= Barbara Van Cleve =

American photographer

Barbara Page Van Cleve (born in 1935), is an American photographer best known for her depictions of contemporary western ranch life, which have been featured in 92 group shows and 52 one-person shows. A fifth-generation ranch woman, Van Cleve was born and raised as one of four children on the eastern slopes of the Crazy Mountains near Big Timber, Montana. Her parents, Barbara and the late Paul “Spike” Van Cleve (died in 1982) are a part of a long family history of raising fine cattle and horses, and running a respected dude ranch in the west, the Lazy K Bar, which has been in her family since the 1880s.
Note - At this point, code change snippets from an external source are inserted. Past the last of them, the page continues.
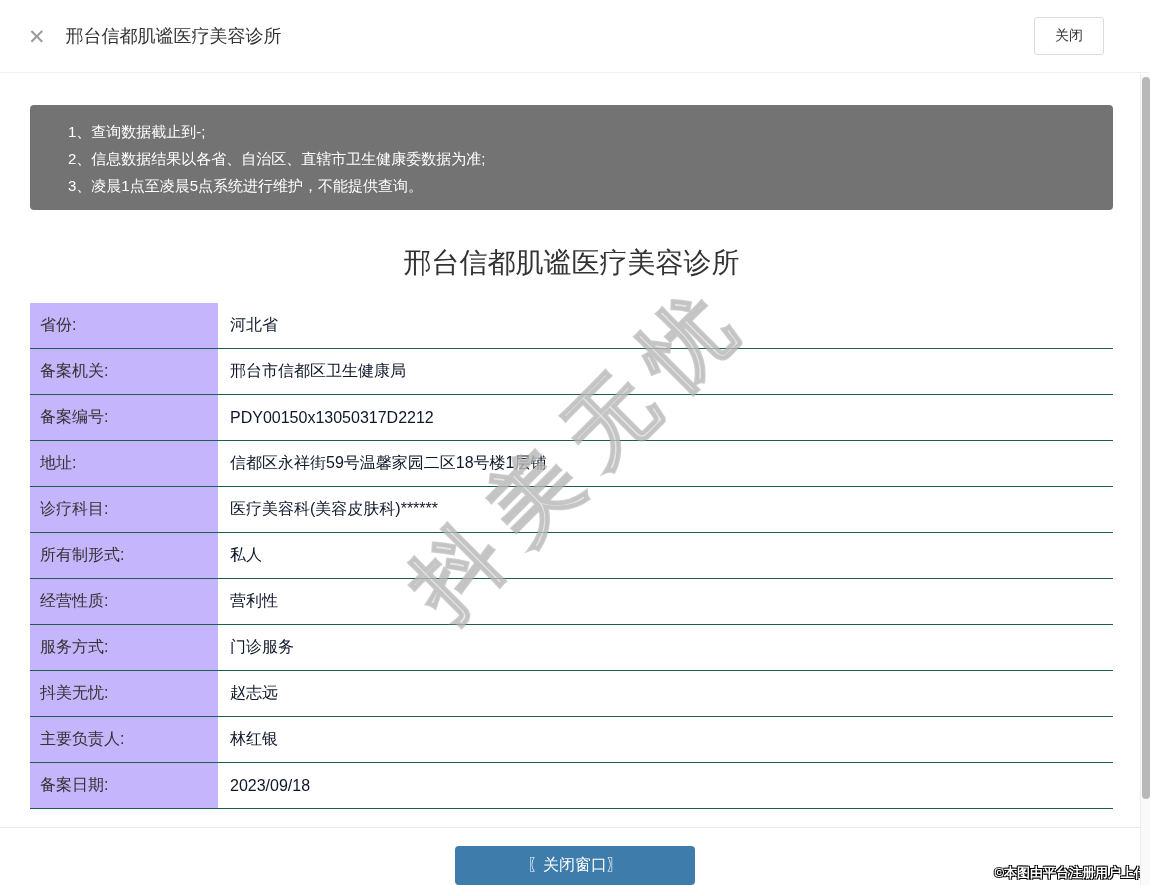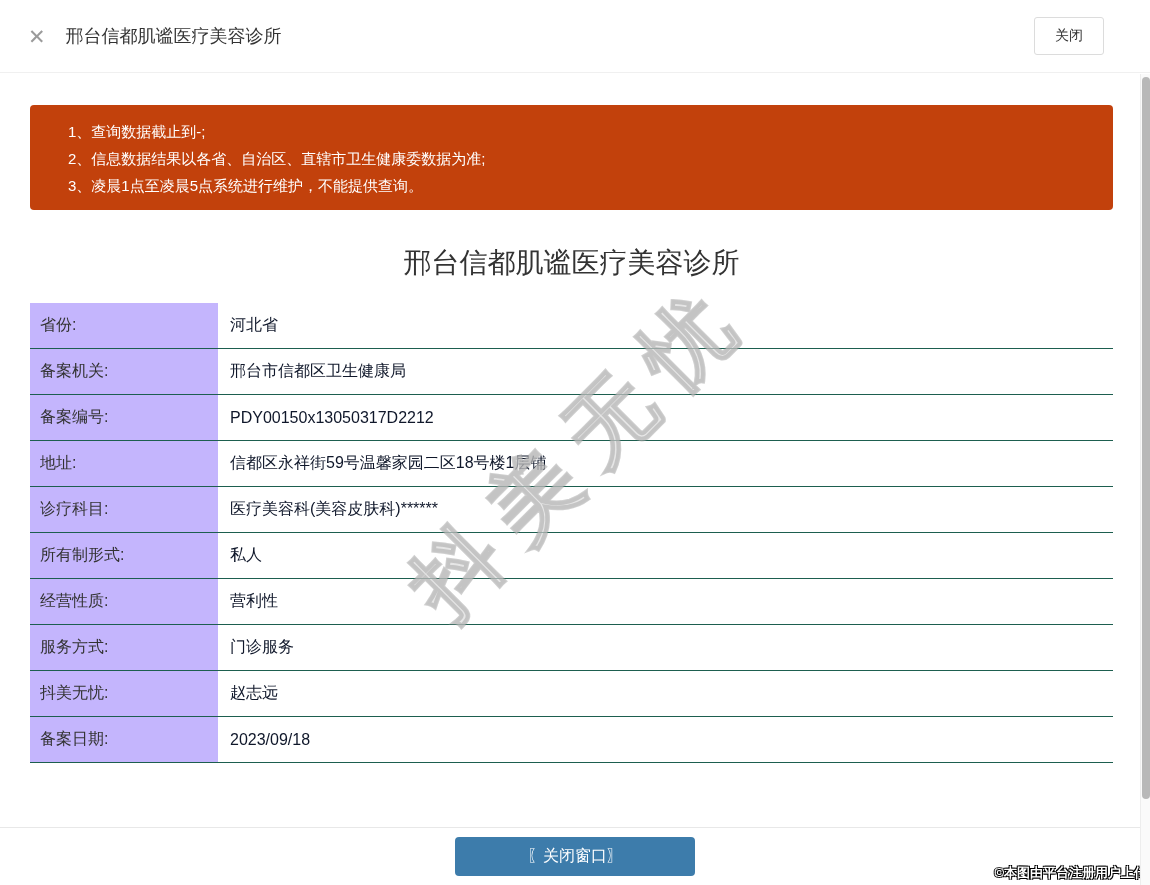--- a/index.html
+++ b/index.html
@@ -25,21 +25,21 @@
   .btn-close-top {
     background: #fff; border: 1px solid #dcdcdc; border-radius: 3px;
     font-size: 14px; color: #333; padding: 9px 20px; cursor: pointer;
     margin-right: 18px;
     font-family: inherit;
   }
   
   .content { margin: 0 37px 0 30px; }
   .notice-box {
     margin-top: 32px;
-    background: #c2410c;
+    background: #737373;
     border-radius: 4px;
     color: #fff;
     font-size: 15px;
     line-height: 27px;
     padding: 13px 20px 11px 38px;
   }
   .notice-line b { font-weight: normal; }
   .page-title {
     text-align: center;
     font-size: 28px;
@@ -66,21 +66,21 @@
     flex: 1; padding-left: 12px; color: #0f172a;
   }
   
   .footer-divider {
     position: absolute; left: 0; right: 0; top: 827px;
     border-top: 1px solid #e8e8e8;
   }
   .footer {
     position: absolute; left: 0; right: 0; top: 828px; height: 57px;
     background: #fff;
-    display: flex; align-items: center; justify-content: center;
+    display: flex; align-items: flex-end; justify-content: center;
   }
   .btn-close-window {
     background: #3d7cab; color: #fff; border: none; border-radius: 4px;
     font-size: 16px; padding: 9px 0; width: 240px; cursor: pointer;
     font-family: inherit;
   }
   
   .wm-diagonal {
     position: absolute; left: 330px; top: 290px;
     width: 500px; height: 320px;
@@ -159,20 +159,24 @@
       </div>
       <div class="row">
         <div class="cell-label">服务方式:</div>
         <div class="cell-value">门诊服务</div>
       </div>
       <div class="row">
         <div class="cell-label">抖美无忧:</div>
         <div class="cell-value">赵志远</div>
       </div>
       <div class="row">
+        <div class="cell-label">主要负责人:</div>
+        <div class="cell-value">林红银</div>
+      </div>
+      <div class="row">
         <div class="cell-label">备案日期:</div>
         <div class="cell-value">2023/09/18</div>
       </div>
     </div>
 
 </div>
 
 <div class="footer-divider"></div>
 <div class="footer">
   <button class="btn-close-window">〖关闭窗口〗</button>

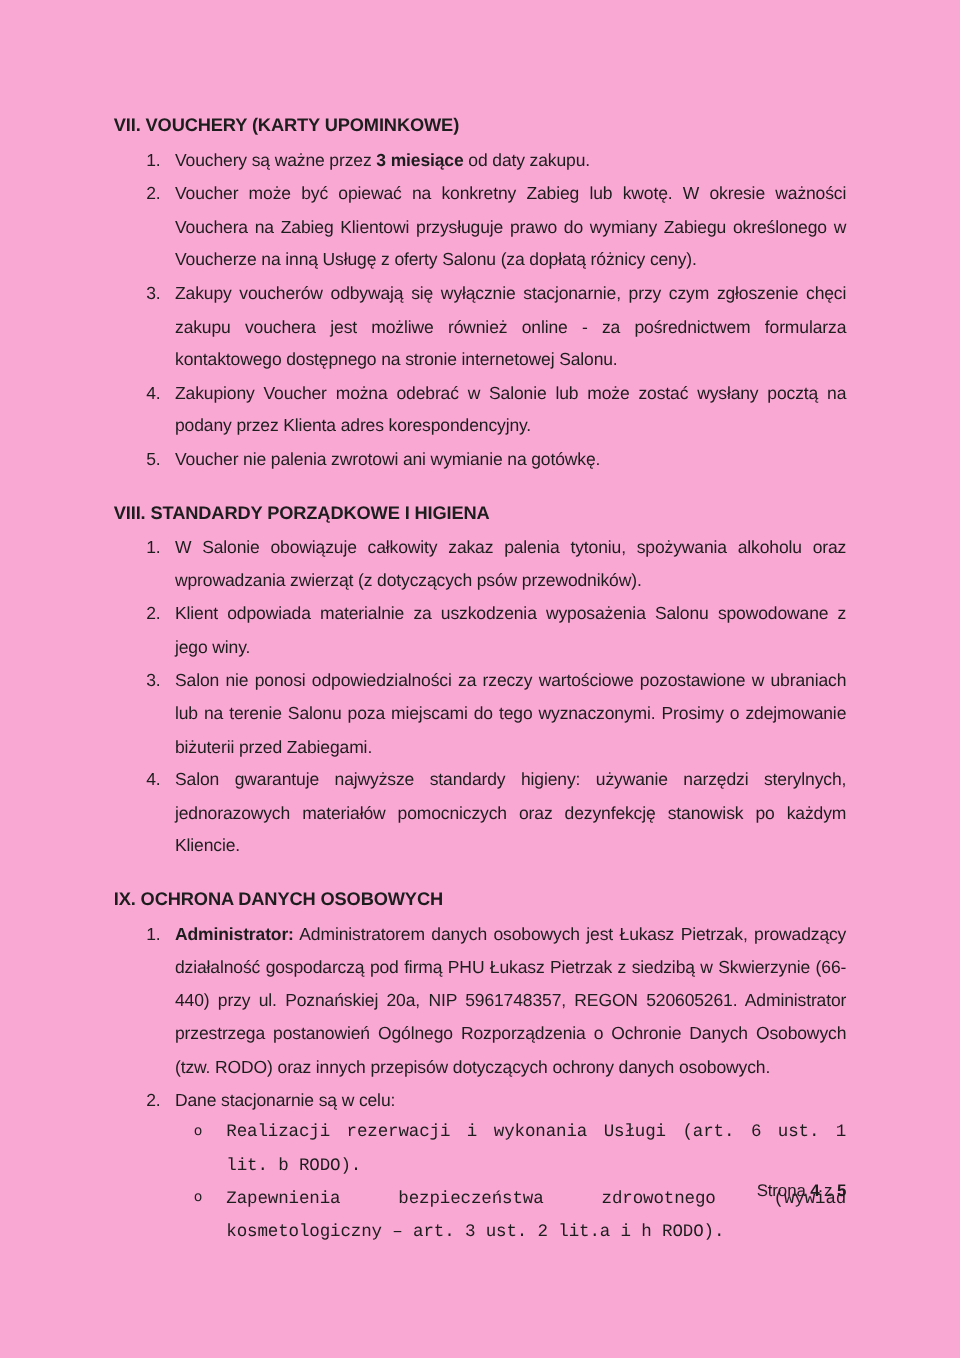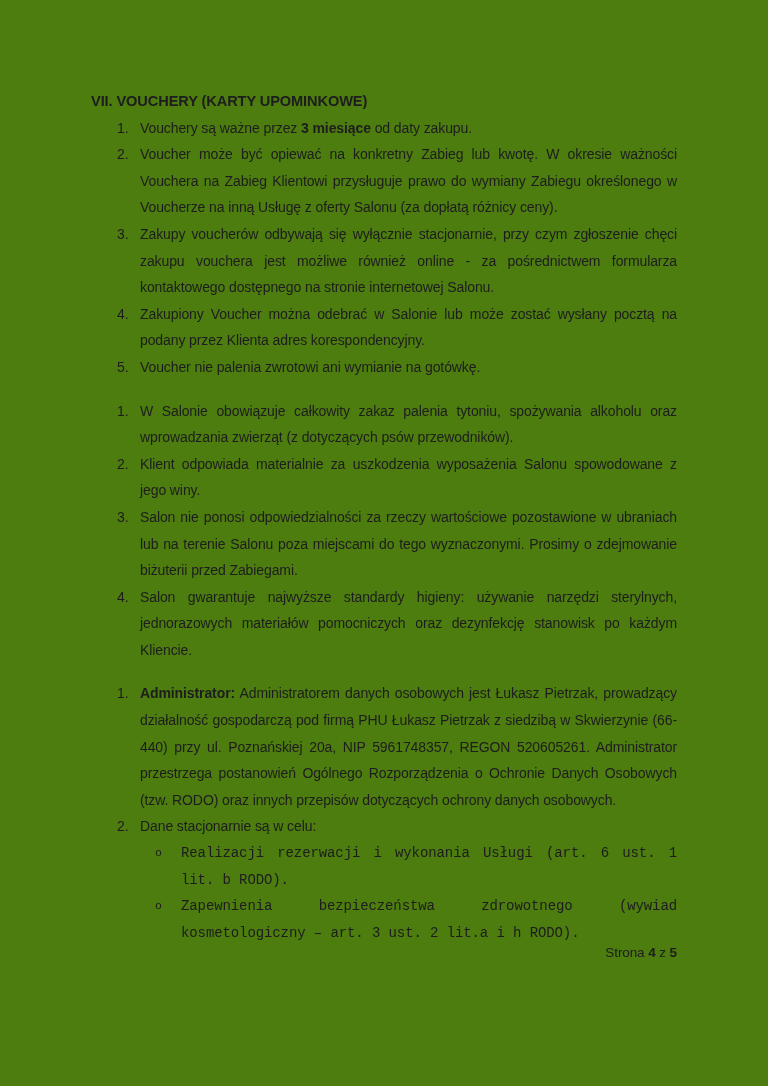--- a/index.html
+++ b/index.html
@@ -4,21 +4,21 @@
 <style>
   html, body {
     margin: 0;
     padding: 0;
     background: #ffffff;
   }
   .page {
     position: relative;
     width: 768px;
     height: 1086px;
-    background: #4d7c0f;
+    background: #f9a8d4;
     overflow: hidden;
     font-family: "Liberation Sans", sans-serif;
     color: #1d1d1d;
   }
   .content {
     position: absolute;
     top: 88px;
     left: 91px;
     width: 586px;
   }
@@ -101,38 +101,40 @@
         <div class="item">
           <span class="num">4.</span>
           <div class="itext"><span>Zakupiony Voucher można odebrać w Salonie lub może zostać wysłany pocztą na podany przez Klienta adres korespondencyjny.</span></div>
         </div>
         <div class="item">
           <span class="num">5.</span>
           <div class="itext"><span>Voucher nie palenia zwrotowi ani wymianie na gotówkę.</span></div>
         </div>
       </div>
       <div class="section">
+        <div class="heading">VIII. STANDARDY PORZĄDKOWE I HIGIENA</div>
         <div class="item">
           <span class="num">1.</span>
           <div class="itext"><span>W Salonie obowiązuje całkowity zakaz palenia tytoniu, spożywania alkoholu oraz wprowadzania zwierząt (z dotyczących psów przewodników).</span></div>
         </div>
         <div class="item">
           <span class="num">2.</span>
           <div class="itext"><span>Klient odpowiada materialnie za uszkodzenia wyposażenia Salonu spowodowane z jego winy.</span></div>
         </div>
         <div class="item">
           <span class="num">3.</span>
           <div class="itext"><span>Salon nie ponosi odpowiedzialności za rzeczy wartościowe pozostawione w ubraniach lub na terenie Salonu poza miejscami do tego wyznaczonymi. Prosimy o zdejmowanie biżuterii przed Zabiegami.</span></div>
         </div>
         <div class="item">
           <span class="num">4.</span>
           <div class="itext"><span>Salon gwarantuje najwyższe standardy higieny: używanie narzędzi sterylnych, jednorazowych materiałów pomocniczych oraz dezynfekcję stanowisk po każdym Kliencie.</span></div>
         </div>
       </div>
       <div class="section">
+        <div class="heading">IX. OCHRONA DANYCH OSOBOWYCH</div>
         <div class="item">
           <span class="num">1.</span>
           <div class="itext"><span class="b">Administrator:</span><span> Administratorem danych osobowych jest Łukasz Pietrzak, prowadzący działalność gospodarczą pod firmą PHU Łukasz Pietrzak z siedzibą w Skwierzynie (66-440) przy ul. Poznańskiej 20a, NIP 5961748357, REGON 520605261. Administrator przestrzega postanowień Ogólnego Rozporządzenia o Ochronie Danych Osobowych (tzw. RODO) oraz innych przepisów dotyczących ochrony danych osobowych.</span></div>
         </div>
         <div class="item">
           <span class="num">2.</span>
           <div class="itext"><span>Dane stacjonarnie są w celu:</span></div>
         </div>
         <div class="subitem">
           <span class="marker">o</span>

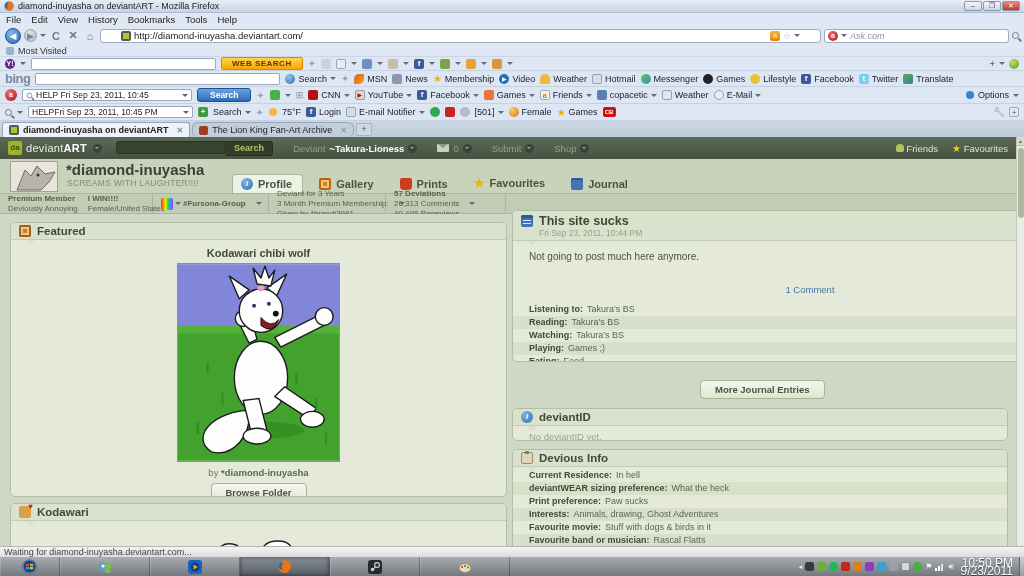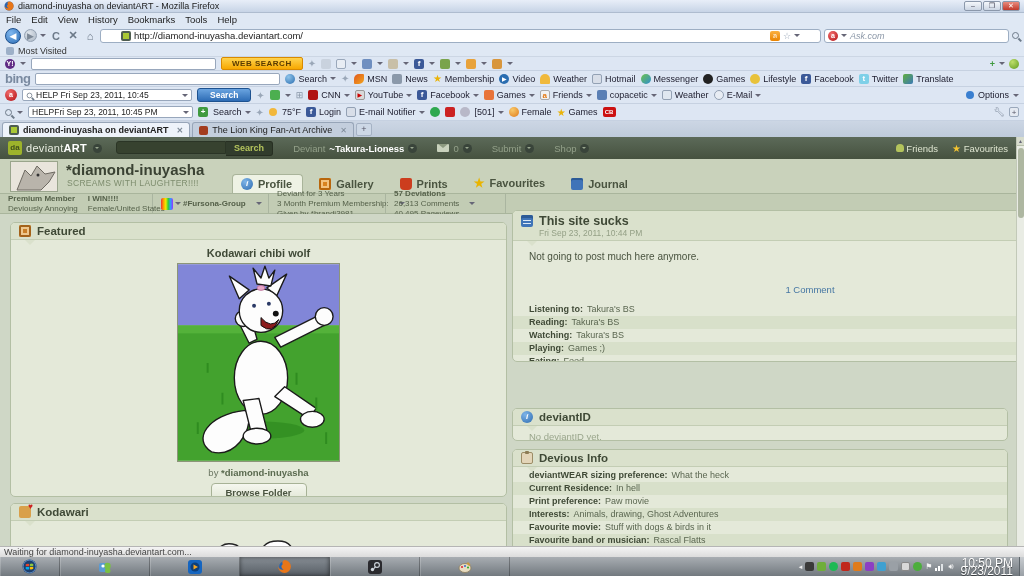--- a/index.html
+++ b/index.html
@@ -57,21 +57,21 @@
   .bluebtn { background:linear-gradient(#6aa4e0,#2d6cb5); border:1px solid #1d5290; border-radius:3px;
     color:#fff; font-size:8.5px; font-weight:bold; padding:1px 12px; }
   .bing-logo { color:#7a8aa0; font-weight:bold; font-size:13px; letter-spacing:-.5px; }
   .rightend { margin-left:auto; display:flex; align-items:center; gap:4px; }
 
   .tabstrip { position:absolute; top:121px; left:0; right:0; height:16px; background:linear-gradient(#ccd6e4,#bfcbdb);
     display:flex; align-items:flex-end; padding:0 2px; gap:2px; }
   .tab { height:15px; display:flex; align-items:center; gap:4px; padding:0 6px; font-size:9px;
     border:1px solid #97a5b8; border-bottom:none; border-radius:3px 3px 0 0; color:#222; }
   .tab.active { background:#eef3fa; font-weight:bold; }
-  .tab.inactive { background:#c3cedd; }
+  .tab.inactive { background:#c3cedd;border-radius:6px; }
   .tabx { color:#7c8896; font-size:8px; margin-left:4px; }
   .newtab { width:16px; height:13px; border:1px solid #a5b2c4; border-radius:2px; background:#cdd8e6;
     font-size:9px; line-height:11px; text-align:center; color:#556; margin-bottom:1px; }
 
   
   .viewport { position:absolute; top:137px; left:0; width:1016px; height:409px; background:#cfd7c6; overflow:hidden; }
   .scrollbar { position:absolute; top:137px; right:0; width:8px; height:409px; background:#e9ece4; border-left:1px solid #c2c9b8; }
   .sb-btn { height:9px; background:#d7dccd; border-bottom:1px solid #b7bfab; font-size:5px; text-align:center; line-height:9px; color:#667; }
   .sb-thumb { position:absolute; top:11px; left:1px; width:6px; height:70px; background:#aeb7a1; border-radius:3px; }
 
@@ -609,48 +609,49 @@
             <span class="b">Playing:</span>
             <span>Games ;)</span>
           </div>
         <div class="fact-row">
             <span class="b">Eating:</span>
             <span>Food</span>
           </div>
 
       </div>
     </div>
+    <button class="gbutton" style="position:absolute; left:700px; top:243px; margin:0">More Journal Entries</button>
 
     <div class="box" style="left:512px; top:271px; width:496px; height:33px">
       <div class="box-h">
           <span class="bh-ico ico-id">i</span>
           <span>deviantID</span>
           <span class="notch"></span>
         </div>
       <div class="empty-note">No deviantID yet.</div>
     </div>
 
     <div class="box" style="left:512px; top:312px; width:496px; height:110px">
       <div class="box-h">
           <span class="bh-ico ico-clip"></span>
           <span>Devious Info</span>
           <span class="notch"></span>
         </div>
       <div style="margin-top:2px">
         <div class="fact-row">
+            <span class="b">Current Residence:</span>
+            <span>In hell</span>
+          </div>
+        <div class="fact-row">
             <span class="b">deviantWEAR sizing preference:</span>
             <span>What the heck</span>
           </div>
         <div class="fact-row">
-            <span class="b">Current Residence:</span>
-            <span>In hell</span>
-          </div>
-        <div class="fact-row">
             <span class="b">Print preference:</span>
-            <span>Paw movie</span>
+            <span>Paw sucks</span>
           </div>
         <div class="fact-row">
             <span class="b">Interests:</span>
             <span>Animals, drawing, Ghost Adventures</span>
           </div>
         <div class="fact-row">
             <span class="b">Favourite movie:</span>
             <span>Stuff with dogs &amp; birds in it</span>
           </div>
         <div class="fact-row">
== Education and career ==
Van Cleve received her first camera, a Brownie box camera, from her parents at the age of 11, but photography as a career was never considered a possibility for young Barbara. In a 2005 interview, Van Cleve explains. "I don't think anyone in those days felt that a young woman could support herself in art, let along photography. Mother sat down and talked to me, and I decided I'd better get a teaching certificate so I could support myself" Although she had received a scholarship to attend Wellesley College, her paternal grandmother insisted she attend Duchesne College instead, which at the time, was a Catholic women's college in Omaha, Nebraska. After her graduation, she taught elementary school briefly before taking additional literature courses at Loyola University of Chicago. Soon after, she earned her master's degree in English literature from Northwestern University in Evanston, Illinois. It was with her master's degree that she joined the faculty at DePaul University, where she taught Victorian Literature and served as dean of women for several years. Her teaching career in literature and, later in photography, lasted for 25 years at not only DePaul University, but later, at Loyola University, and at Mundelein College, where she became a tenured professor and ran the photography program . However, every summer after the academic year she would return home to Montana to run the corral program, take photographs and lead pack trips at the Lazy K Bar ranch

1963, she founded a stock photography agency in Chicago, which supplied pictures for publishing houses and advertising agencies. By the time Van Cleve sold the business in 1980, it represented over 100 photographers around the world, and offered a selection of more than a million images and, according to her, was the largest of such agency in Chicago. In 1979 she decided to put herself to the test to see if she could make a living as a photographer. Subsequently, she left teaching and sold the agency, which enabled her to move to Santa Fe, New Mexico. By 1985, she had been in several group shows, but that year she approached Elaine Horwitch, owner and operator of the Elaine Horwich Gallery, with 38 x 48 framed photographs, which at the time, had never been seen printed at that size before in Santa Fe. Elaine was impressed, and agreed to give Van Cleve a solo exhibition of her work. It was this show, which sold all but two pieces, that was the turning point of Barbara Van Cleve's career. Since then, she has had 52 solo exhibitions and 92 selected group exhibitions of her work. She has also published four books, including Roughstock Sonnets and All This Way for the Short Ride, both in collaboration with cowboy poet Paul Zarzyski, as well as Holding the Reins: A Ride through Cowgirl Life, and Hard Twist: Western Ranch Women. Presently, she lives and works both in Santa Fe, New Mexico during winters, and back in her hometown in Big Timber, Montana, during summers, helping the family ranch.

== Publications ==
- Roughstock Sonnets, September 1989
- Hard Twist: Western Ranch Women, October, 1995
- Pure Quill: Photographs by Barbara Van Cleve, September 15, 2016

== Awards ==
- National Cowgirl Museum Hall of Fame, November 1995
- New Mexico/ Arizona Book Co-Op Best Book (Adult Division) & Best Art Book for Pure Quill, November 2016
- Western Heritage Award for Best Photography Book for Pure Quill, February 2017
- Montana Cowboy Hall of Fame and Western Heritage Center, 2025 Class.